### WHAT THE EXERCISE ASKS
Whenever a line in the records below holds the string "none", copy it out.

### DATA TO PROCESS
'''
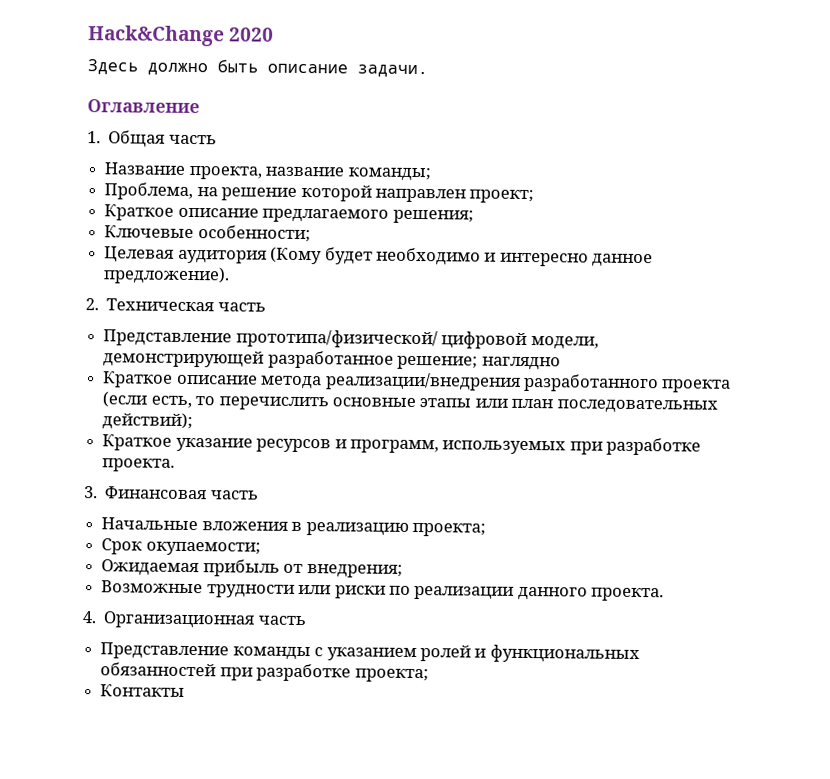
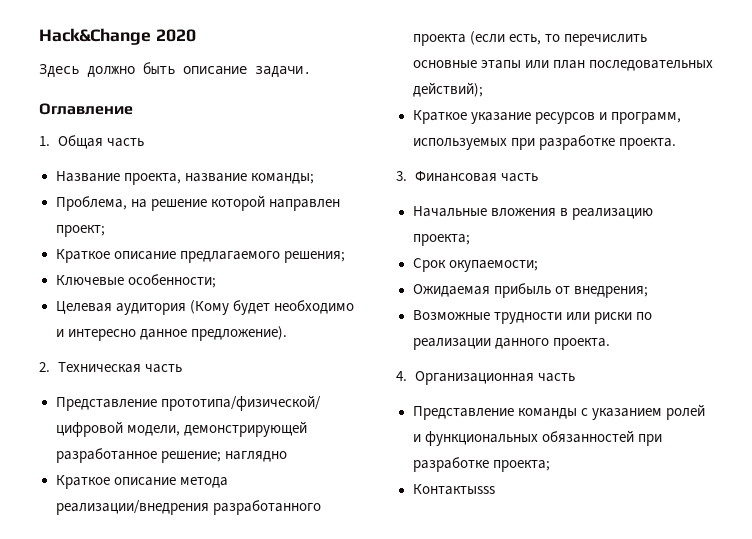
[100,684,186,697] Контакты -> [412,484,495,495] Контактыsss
'''
'''
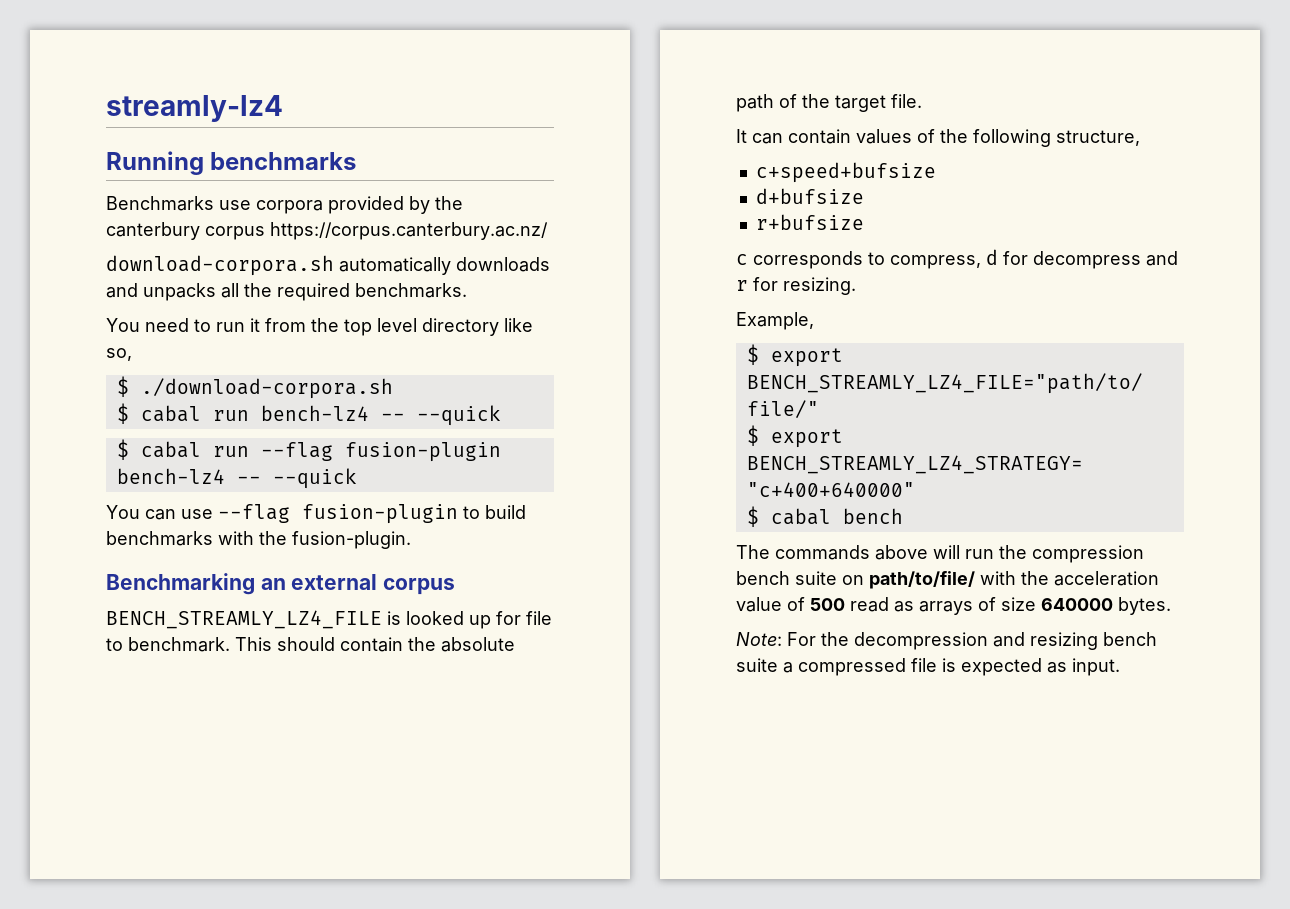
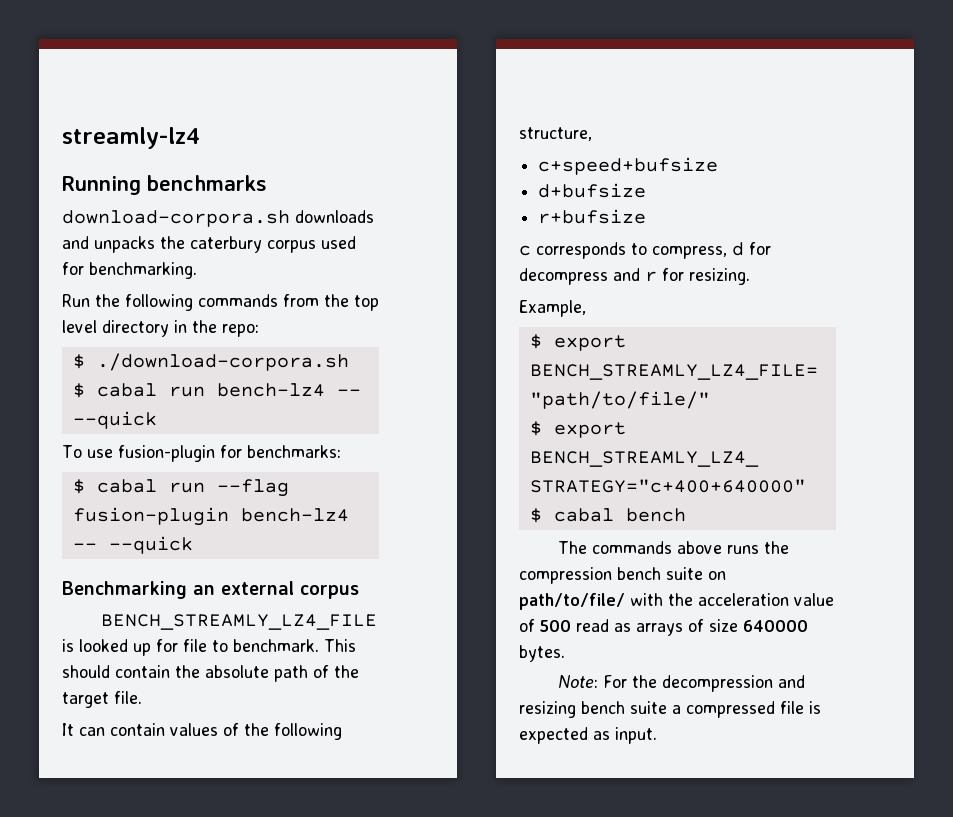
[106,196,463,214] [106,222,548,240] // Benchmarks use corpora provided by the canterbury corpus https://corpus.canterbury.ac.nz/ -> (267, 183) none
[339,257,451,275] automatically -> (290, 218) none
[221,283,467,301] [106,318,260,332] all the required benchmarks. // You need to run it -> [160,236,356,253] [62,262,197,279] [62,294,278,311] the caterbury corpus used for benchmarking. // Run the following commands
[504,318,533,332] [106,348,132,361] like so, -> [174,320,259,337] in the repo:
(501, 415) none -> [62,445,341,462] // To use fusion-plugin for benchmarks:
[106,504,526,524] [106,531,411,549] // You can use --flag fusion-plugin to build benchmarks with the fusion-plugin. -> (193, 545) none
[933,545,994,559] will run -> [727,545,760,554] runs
'''
### REPLY TO THE EXERCISE
[106,196,463,214] [106,222,548,240] // Benchmarks use corpora provided by the canterbury corpus https://corpus.canterbury.ac.nz/ -> (267, 183) none
[339,257,451,275] automatically -> (290, 218) none
(501, 415) none -> [62,445,341,462] // To use fusion-plugin for benchmarks:
[106,504,526,524] [106,531,411,549] // You can use --flag fusion-plugin to build benchmarks with the fusion-plugin. -> (193, 545) none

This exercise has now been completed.